Monday, October 19, 2009

butternut squash fries

I whipped these together as a treat to prevent myself from crying over my math homework. Peeled and seeded butternut squash, cut into sticks, kosher salt, olive oil, bake, eat. I had them with some aioli on the side.

Saturday, October 17, 2009

breakfast like WHOA

OK SO: ben, quit bitching. here's some picturesque deliciousness which even features EGGS and JOHN TERRY!!!! Woooooh!

we made somethign amazing. this is the pancake batter. it includes sour cream, beaten egg whites, RICOTTA!! lemon juice, and yes... you're seeing those yellow flakes! that's lemon zest. i fucking LOVE lemons. this is going to get even more delicous. you cant wait.

Here... here we have the pancakes cooking. they're like an inch thick and so awesome. FLUFFY GALORE.


Ok so, on the side we got some molasses. Grandma's molasses. the ORIGINAL kind. we dont fuck around with the molasses.


You ready for this? we cooked the EGG in the MOLASSES.
THAT JUST BLEW YOUR MIND.


And this is how it turned out. dripping, luscious. full of the sweet stuff. (kind of wierd)

Final plate:
we took some powdered sugar and put a teaspoon of fresh lemon juice in it and smushed it around and put THAT on the pancakes! amazing!

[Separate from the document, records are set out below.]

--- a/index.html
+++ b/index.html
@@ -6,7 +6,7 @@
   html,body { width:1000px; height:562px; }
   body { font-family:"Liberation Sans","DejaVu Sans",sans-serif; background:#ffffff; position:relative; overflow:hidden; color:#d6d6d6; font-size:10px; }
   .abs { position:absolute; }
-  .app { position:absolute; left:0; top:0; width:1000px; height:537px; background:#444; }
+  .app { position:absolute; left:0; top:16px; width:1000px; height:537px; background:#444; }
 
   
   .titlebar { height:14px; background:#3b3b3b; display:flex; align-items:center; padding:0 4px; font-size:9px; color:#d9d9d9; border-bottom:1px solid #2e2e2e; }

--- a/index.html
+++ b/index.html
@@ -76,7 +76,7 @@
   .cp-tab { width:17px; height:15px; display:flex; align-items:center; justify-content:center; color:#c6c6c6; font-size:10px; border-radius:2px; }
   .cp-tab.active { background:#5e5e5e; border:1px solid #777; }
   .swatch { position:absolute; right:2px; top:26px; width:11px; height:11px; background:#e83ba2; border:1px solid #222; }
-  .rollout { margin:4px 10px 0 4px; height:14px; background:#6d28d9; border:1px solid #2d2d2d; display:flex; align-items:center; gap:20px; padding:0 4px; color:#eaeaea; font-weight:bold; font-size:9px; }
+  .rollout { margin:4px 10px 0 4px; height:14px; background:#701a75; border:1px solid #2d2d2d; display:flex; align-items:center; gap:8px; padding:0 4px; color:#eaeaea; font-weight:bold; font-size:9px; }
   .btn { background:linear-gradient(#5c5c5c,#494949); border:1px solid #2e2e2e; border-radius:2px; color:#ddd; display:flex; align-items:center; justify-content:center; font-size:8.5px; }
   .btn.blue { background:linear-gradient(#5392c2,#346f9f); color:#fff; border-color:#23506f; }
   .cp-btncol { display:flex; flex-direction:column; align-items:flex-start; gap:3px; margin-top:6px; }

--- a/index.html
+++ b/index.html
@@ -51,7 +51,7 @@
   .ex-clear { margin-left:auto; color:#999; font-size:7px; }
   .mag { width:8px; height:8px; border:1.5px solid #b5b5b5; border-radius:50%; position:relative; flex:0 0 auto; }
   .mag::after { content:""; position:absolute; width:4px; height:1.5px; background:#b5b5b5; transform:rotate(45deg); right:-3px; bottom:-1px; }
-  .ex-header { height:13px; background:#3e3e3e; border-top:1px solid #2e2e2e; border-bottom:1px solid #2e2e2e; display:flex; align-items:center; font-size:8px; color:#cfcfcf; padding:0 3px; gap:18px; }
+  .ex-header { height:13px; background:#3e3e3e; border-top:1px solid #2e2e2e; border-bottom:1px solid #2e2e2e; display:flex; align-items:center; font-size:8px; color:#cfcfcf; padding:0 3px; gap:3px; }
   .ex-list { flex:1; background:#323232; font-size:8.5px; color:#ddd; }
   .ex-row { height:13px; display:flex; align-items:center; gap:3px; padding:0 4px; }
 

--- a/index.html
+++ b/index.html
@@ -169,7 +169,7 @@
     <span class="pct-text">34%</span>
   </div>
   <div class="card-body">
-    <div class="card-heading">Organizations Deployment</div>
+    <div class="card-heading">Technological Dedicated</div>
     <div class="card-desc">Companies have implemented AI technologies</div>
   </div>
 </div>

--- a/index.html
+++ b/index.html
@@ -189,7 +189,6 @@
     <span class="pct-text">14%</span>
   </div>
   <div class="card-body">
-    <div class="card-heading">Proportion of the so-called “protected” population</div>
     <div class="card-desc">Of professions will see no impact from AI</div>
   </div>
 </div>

Even JT said "yeah, ok. these pancakes are ok! awesome."
and that's the end of that chapter.

Tuesday, October 13, 2009

Marinated Pork

Marinated pork and veggies over a bed of sushi rice and wakame. I used a mixture of honey, mirin, miso, sesame oil, and garlic and let it sit over night. Turned out excellent. Very tender. The extra pork fat and drippings were great for the veggies. Sushi rice turned out really well too. No I didn't rinse it. I like the extra starch. At the last minute i threw in the wakame so it soaked up a little of the water and was just finished at the same time as the rice. Good stuff. Still waiting on someone else to post.

Monday, October 5, 2009

Lamb

Weeknight dinner collaboration. Lamb, mashed sweet potatoes, and steamed asparagus. Comes with excellent gravy.

Who's Your Frydaddy?

Because I've been called out, I will tell you all about the time I was woken up to a wonderful text message. Being that it was my day off, the time was 8pm. As per the message, it was time to deep fry something. I had recently acquired an electric deep fryer via the internets and my housemates decided to christen it. Here are their stories.Above, Blake batters some chicken. These babies were amazing. Below is the chicken strips sitting on a rack draining. They were first floured, then egged, then floured, then egged, then floured. Wonderful crispiness.Those bitches look gooooood, right? Well they were. I also wasn't satisfied with just christening on chicken so I pulled some other stuff out of the kitchen to fry. It didn't all make it in. Below are the oreos and pickles prefry.The oreos didn't make it, what did hit the cut were the pickles and some fries. Below are the fried pickles, french fries, and the final table layout before dinner.As you can see we baked up some biscuits and threw down some excellent beers. By the end nobody was sure whom would have the first coronary. Excellent bathroom time was had. The fryer is still holding the extra oil for later use when we can finally throw down on those oreos. All are invited.

Sunday, October 4, 2009

BEN I'M CALLING YOU OUT

today i made an apple pie. it was just ok. and i forgot to take a picture. there was cheese on it.

but this post isnt about my pie. it's about ben.

BEN.
I HEAR YOU ARE COOKING.
WONDERFUL THINGS.
AMAZING THINGS FULL OF EGGS.

where are all of your posts?
if you dont post soon, i'm going to stalk your kitchen, make your meals, and post them myself. THEN WE'LL SEE WHO DRANK WHOSE MILKSHAKE THEN.